>>
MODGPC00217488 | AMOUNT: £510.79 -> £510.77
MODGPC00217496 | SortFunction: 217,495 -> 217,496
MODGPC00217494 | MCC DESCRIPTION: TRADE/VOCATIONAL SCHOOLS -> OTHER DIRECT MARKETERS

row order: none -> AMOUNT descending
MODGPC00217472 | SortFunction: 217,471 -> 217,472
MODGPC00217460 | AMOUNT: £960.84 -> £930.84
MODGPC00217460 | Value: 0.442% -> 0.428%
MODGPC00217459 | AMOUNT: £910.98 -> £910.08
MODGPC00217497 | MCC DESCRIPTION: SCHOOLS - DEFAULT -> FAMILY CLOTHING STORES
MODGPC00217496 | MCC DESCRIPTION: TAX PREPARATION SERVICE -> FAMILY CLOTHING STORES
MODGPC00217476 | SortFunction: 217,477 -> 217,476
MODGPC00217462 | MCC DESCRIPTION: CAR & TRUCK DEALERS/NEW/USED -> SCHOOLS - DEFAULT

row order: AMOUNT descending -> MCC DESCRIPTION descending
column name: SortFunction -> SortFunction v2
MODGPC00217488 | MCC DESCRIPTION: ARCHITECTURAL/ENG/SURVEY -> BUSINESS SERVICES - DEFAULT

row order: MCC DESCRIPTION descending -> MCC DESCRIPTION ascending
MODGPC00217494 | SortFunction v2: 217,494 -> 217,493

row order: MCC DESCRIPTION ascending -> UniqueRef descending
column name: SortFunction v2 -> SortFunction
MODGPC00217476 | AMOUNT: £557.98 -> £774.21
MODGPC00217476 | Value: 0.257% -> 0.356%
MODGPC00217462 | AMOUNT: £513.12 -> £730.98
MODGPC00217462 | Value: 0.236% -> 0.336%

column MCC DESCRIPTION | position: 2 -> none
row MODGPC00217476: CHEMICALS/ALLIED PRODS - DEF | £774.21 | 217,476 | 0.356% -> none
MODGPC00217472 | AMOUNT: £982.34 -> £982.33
<<
TASK
Print each line above exactly as it stands.

ANSWER SECTION
MODGPC00217488 | AMOUNT: £510.79 -> £510.77
MODGPC00217496 | SortFunction: 217,495 -> 217,496
MODGPC00217494 | MCC DESCRIPTION: TRADE/VOCATIONAL SCHOOLS -> OTHER DIRECT MARKETERS

row order: none -> AMOUNT descending
MODGPC00217472 | SortFunction: 217,471 -> 217,472
MODGPC00217460 | AMOUNT: £960.84 -> £930.84
MODGPC00217460 | Value: 0.442% -> 0.428%
MODGPC00217459 | AMOUNT: £910.98 -> £910.08
MODGPC00217497 | MCC DESCRIPTION: SCHOOLS - DEFAULT -> FAMILY CLOTHING STORES
MODGPC00217496 | MCC DESCRIPTION: TAX PREPARATION SERVICE -> FAMILY CLOTHING STORES
MODGPC00217476 | SortFunction: 217,477 -> 217,476
MODGPC00217462 | MCC DESCRIPTION: CAR & TRUCK DEALERS/NEW/USED -> SCHOOLS - DEFAULT

row order: AMOUNT descending -> MCC DESCRIPTION descending
column name: SortFunction -> SortFunction v2
MODGPC00217488 | MCC DESCRIPTION: ARCHITECTURAL/ENG/SURVEY -> BUSINESS SERVICES - DEFAULT

row order: MCC DESCRIPTION descending -> MCC DESCRIPTION ascending
MODGPC00217494 | SortFunction v2: 217,494 -> 217,493

row order: MCC DESCRIPTION ascending -> UniqueRef descending
column name: SortFunction v2 -> SortFunction
MODGPC00217476 | AMOUNT: £557.98 -> £774.21
MODGPC00217476 | Value: 0.257% -> 0.356%
MODGPC00217462 | AMOUNT: £513.12 -> £730.98
MODGPC00217462 | Value: 0.236% -> 0.336%

column MCC DESCRIPTION | position: 2 -> none
row MODGPC00217476: CHEMICALS/ALLIED PRODS - DEF | £774.21 | 217,476 | 0.356% -> none
MODGPC00217472 | AMOUNT: £982.34 -> £982.33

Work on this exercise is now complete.